Review | "West of Memphis"

In 1993, three eight year old boys were killed in the Robin Hood Hills area of West Memphis, Arkansas. The case gained widespread notoriety after details emerged that cast doubt on the guilt of the three teenagers accused of the heinous crime, two of whom were sentenced to life in prison, and one of whom was sentenced to death.

The case of the West Memphis Three has been widely covered by filmmakers and journalists over the last 20 years, most notably by Joe Berlinger's Paradise Lost films, the last of which, Paradise Lost 3: Purgatory, was nominated for an Oscar for Best Documentary Feature just last year.

Coming on the heels of the Paradise Lost trilogy, Amy Berg's West of Memphis feels a bit late to the game. But unlike Berlinger's films, it doesn't have a direct agenda. Paradise Lost and its two sequels were directly advocating for the release of the West Memphis Three, with Purgatory having to tack on an epilogue after its premiere to include the release of the three men after the film had been completed.

Left to Right: Lorri Davis and Damien Echols.
Photo by Olivia Fougeirol, Courtesy of Sony Pictures Classics
As such, West of Memphis has the advantage of being able to examine the case from a more outside perspective, looking back on it with clearer eyes rather than directly being a part of it. It explores some of its more intimate details through the eyes of some of its fiercest advocates, from celebrities to some of the victims' family.

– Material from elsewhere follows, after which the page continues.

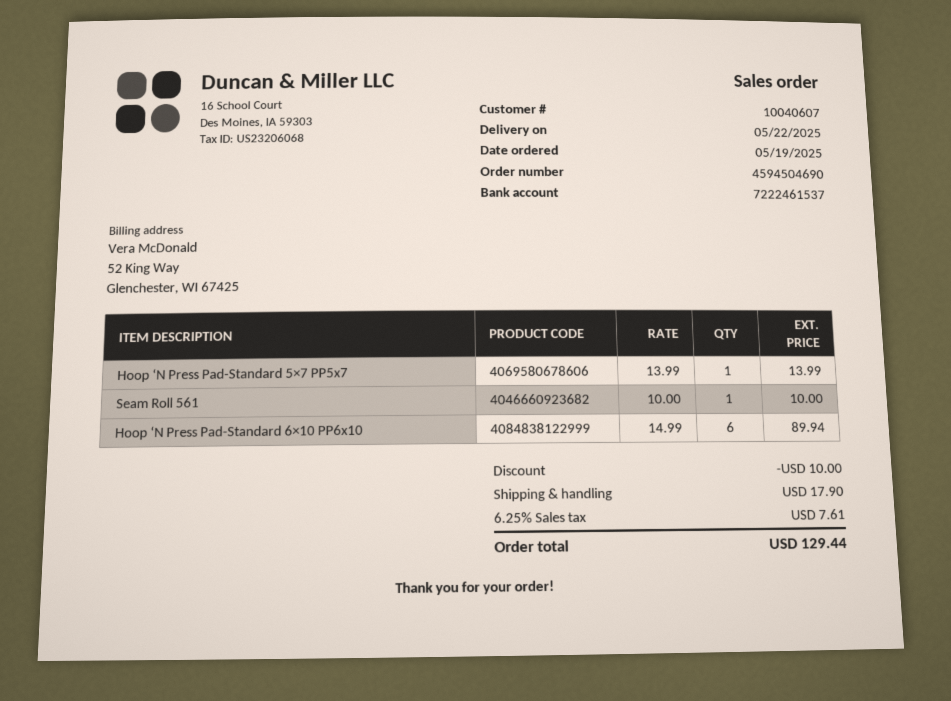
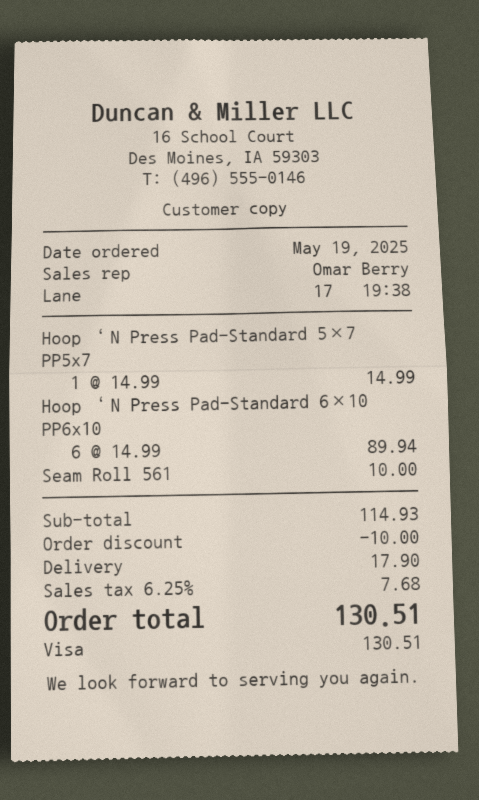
Hoop ‘N Press Pad-Standard 5×7 PP5x7: 1 x 13.99 = 13.99 -> 1 x 14.99 = 14.99
tax: 6.25% = 7.61 -> 6.25% = 7.68
total: 129.44 -> 130.51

While one has to wonder just what kind of expert witness Peter Jackson is, it's interesting to hear from some of the wide variety of famous people who lent time and money to the cause. Unlike the Paradise Lost films, West of Memphis spends more time away from the West Memphis Three, and more time exploring alternate theories as to who actually killed those three boys, most notably one of the boy's stepfathers, Terry Hobbs, who was never actually interviewed by the police.

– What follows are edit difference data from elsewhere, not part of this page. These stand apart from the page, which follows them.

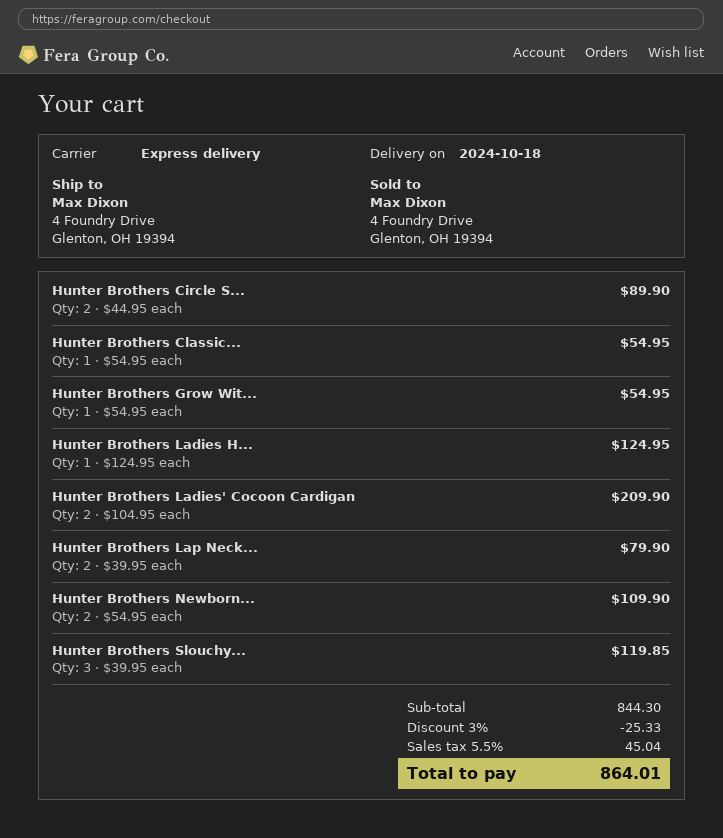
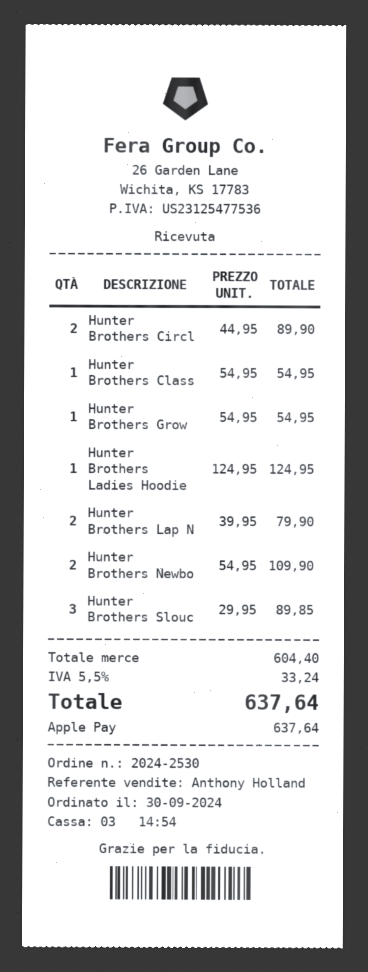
Hunter Brothers Ladies' Cocoon Cardigan: 2 x 104.95 = 209.90 -> none
Hunter Brothers Slouchy...: 3 x 39.95 = 119.85 -> 3 x 29.95 = 89.85
subtotal: 844.30 -> 604.40
discount: 3% = 25.33 -> none
tax: 5.5% = 45.04 -> 5.5% = 33.24
total: 864.01 -> 637.64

Ultimately, the film is a scathing portrait of a monumental miscarriage of justice. It runs a bit long at nearly 2.5 hours, but it provides a fascinating overview of the case, standing as a final testament to one of the strangest and most mishandled murder trials in recent memory. Berg takes a hard look at a town swept up in paranoia of Satanic cults, who misidentified post-mortem wounds made by animals for sexually motivated ritualistic mutilation, which started a craze that led to three teenagers who just didn't quite fit in. That fear of the "other" holds a lot of blame in destroying the lives of those young men, and the town has never been the same while a real murderer walks free. Viewers who have seen Berlinger's excellent films may feel like they've been down this road before, but Berg has the luxury of not advocating for their release, an event that finally took place in 2011 after years of rallies, court hearings, concerts, and a justice system that just doesn't seem interested in justice. Filmmakers, thankfully, are. And West of Memphis is a compelling chronicle of true crime, paranoia, and a world where justice no longer holds any meaning.

GRADE - ★★★ (out of four)

WEST OF MEMPHIS | Directed by Amy Berg | Rated R for disturbing violent content and some language | Now playing in select cities. Opens Friday, 3/9, at the Manor Twin in Charlotte, NC.